Il programma completo, disponibile sulla pagina Facebook di Renato Accorinti, si articola in diverse sezioni che spiegano la Visione, la Strategia, gli Sviluppi e i punti programmatici (Mare e turismo, Politiche del territorio, Mobilità, Energia, Politiche finanziarie, Occupazione e commercio, Spazi e beni comuni, Ambiente, Politiche sociali, Politiche educative e sport, Politiche culturali, Macchina amministrativa e Comunicazione strategica) per il proseguimento dell’azione amministrativa nel prossimo quinquennio.

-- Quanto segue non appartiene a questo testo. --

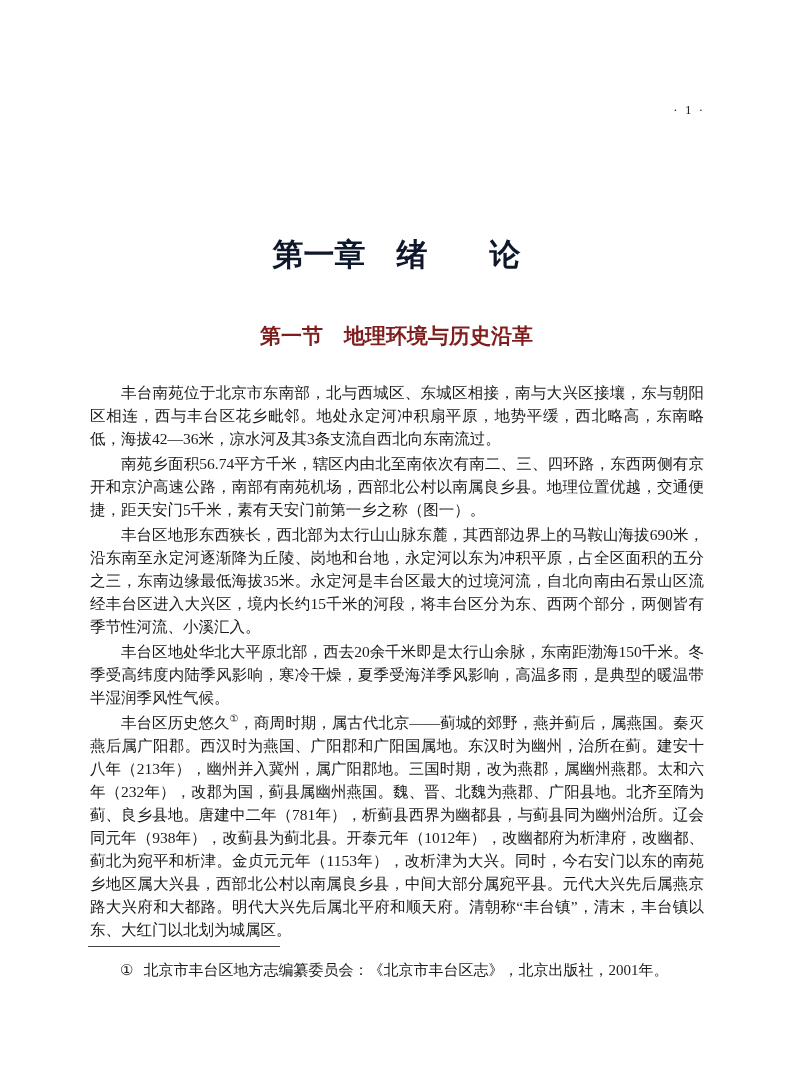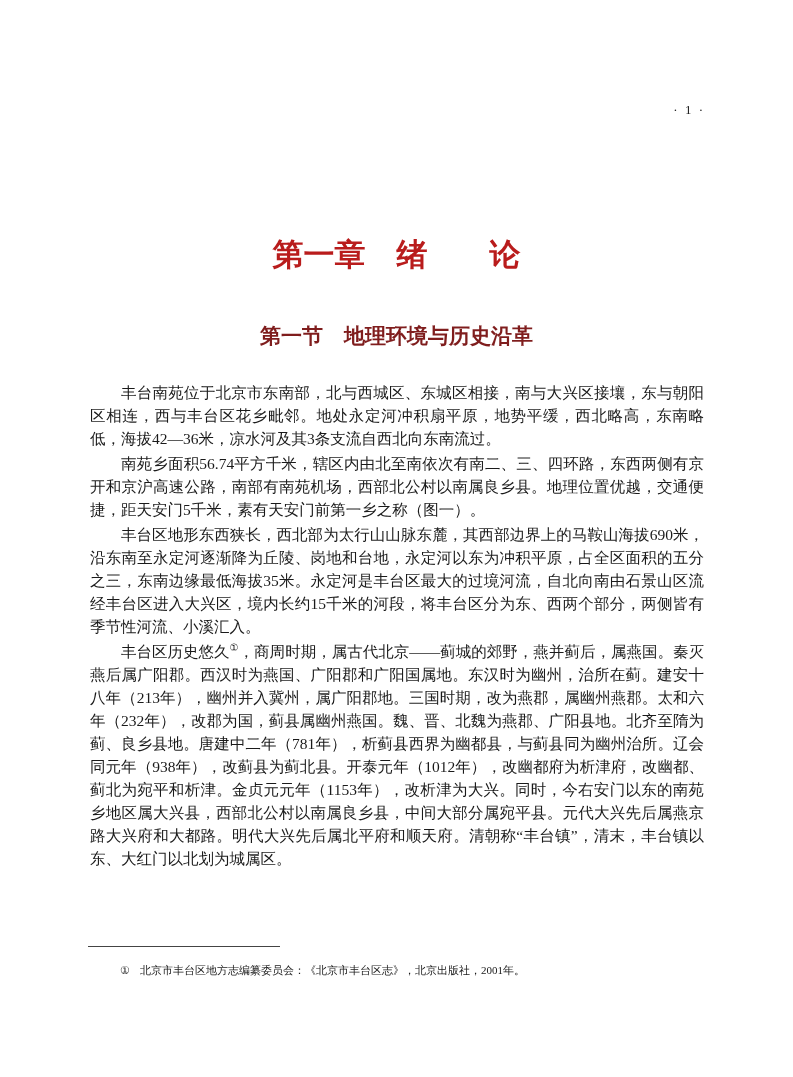"第一章 绪 论" .chapter-title { color: #b91c1c -> #0f172a }
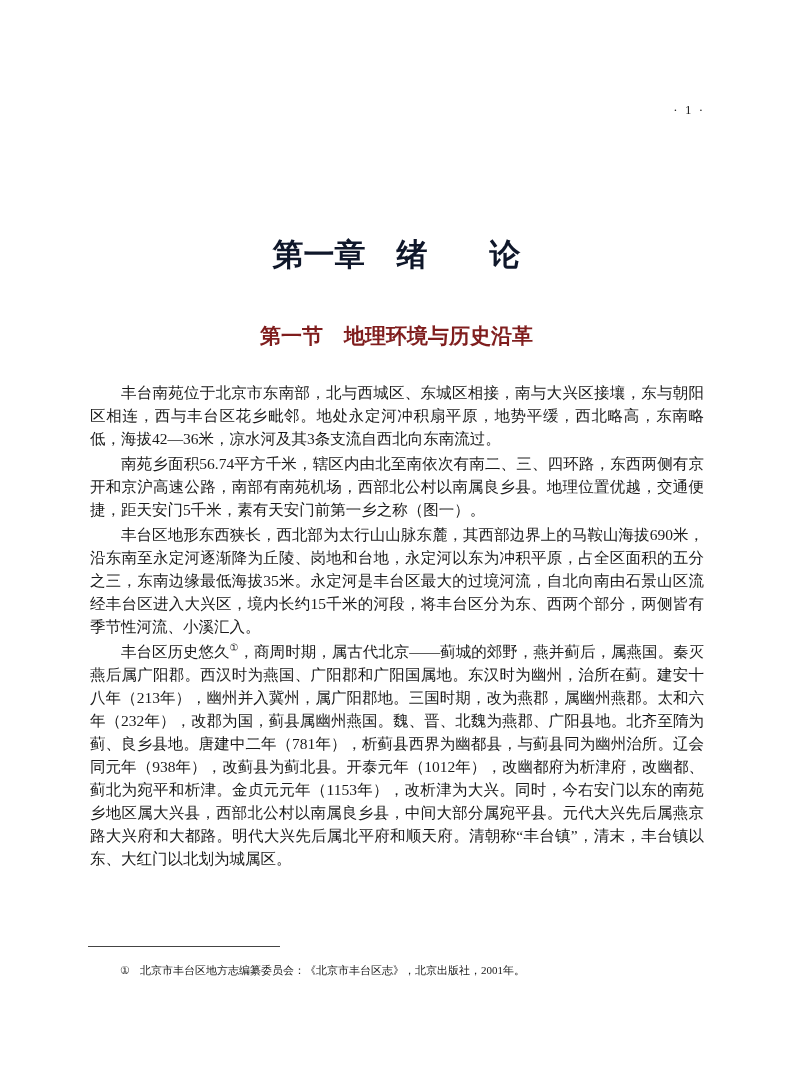"丰台区地处华北大平原北部，西去20余千米即是太行山余脉，东南距渤海150千米。冬" p { html: none -> <p>丰台区地处华北大平原北部，西去20余千米即是太行山余脉，东南距渤海150千米。冬季受高纬度内陆季风影响，寒冷干燥，夏季受海洋季风影响，高温多雨，是典型的暖温带半湿润季风性气候。</p> }
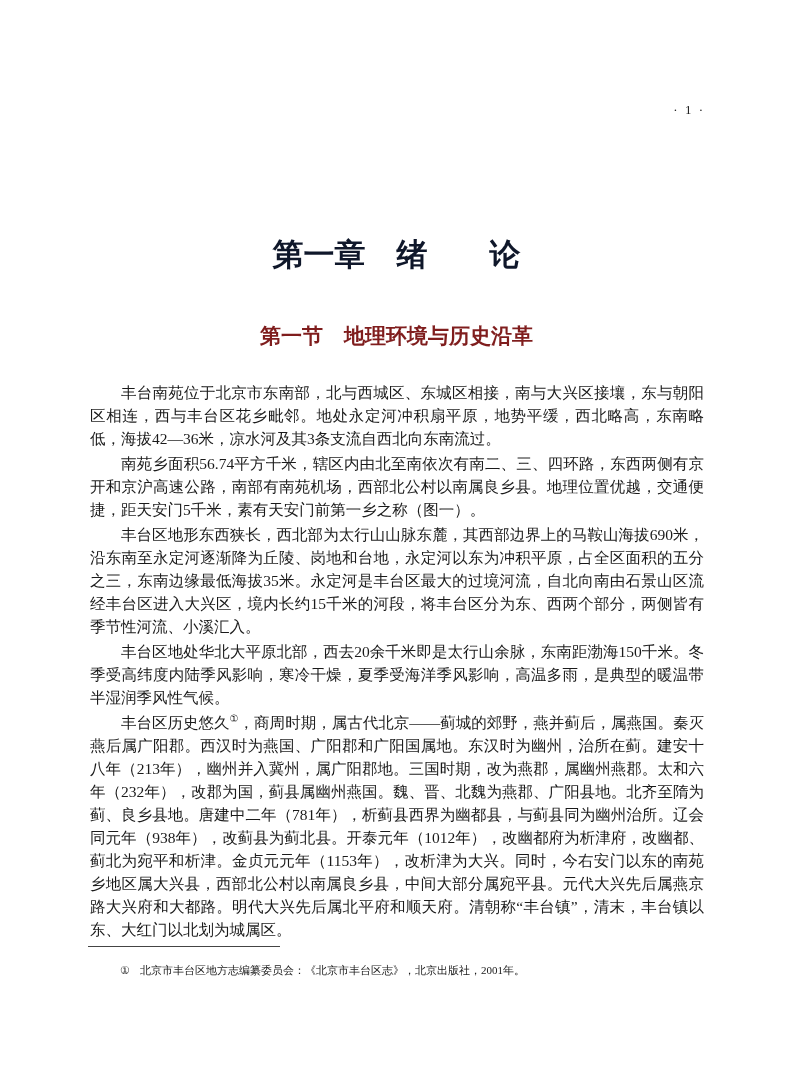"① 北京市丰台区地方志编纂委员会：《北京市丰台区志》，北京出版社，2001年。" .footnote { font-size: 11px -> 15px }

Oltre a illustrare i punti cardine del programma, Accorinti non si è sottratto alle domande sugli altri candidati («Tutte persone per bene, ma noi siamo diversi. Abbiamo sostituito al sistema clientelare quello dei diritti, e sono convinto che su questo non si potrà più tornare indietro») e sul recente abbandono del capogruppo di “Cambiamo Messina dal Basso” Lucy Fenech, indicata come assessore designato dal candidato del centrosinistra Antonio Saitta: nessun rancore – ha detto il primo cittadino – ma un’ulteriore affermazione della differenza tra noi e gli altri. E sugli assessori designati, ha aggiunto: «Li confermerei tutti, anzi ne servirebbero di più perché otto erano già insufficienti e invece sono stati ridotti a sette, dimostrando di non conoscere le problematiche di un Comune così complesso. Spero che anche quelli che giocoforza non potranno essere confermati continuino a lavorare con noi come è già accaduto durante il primo mandato».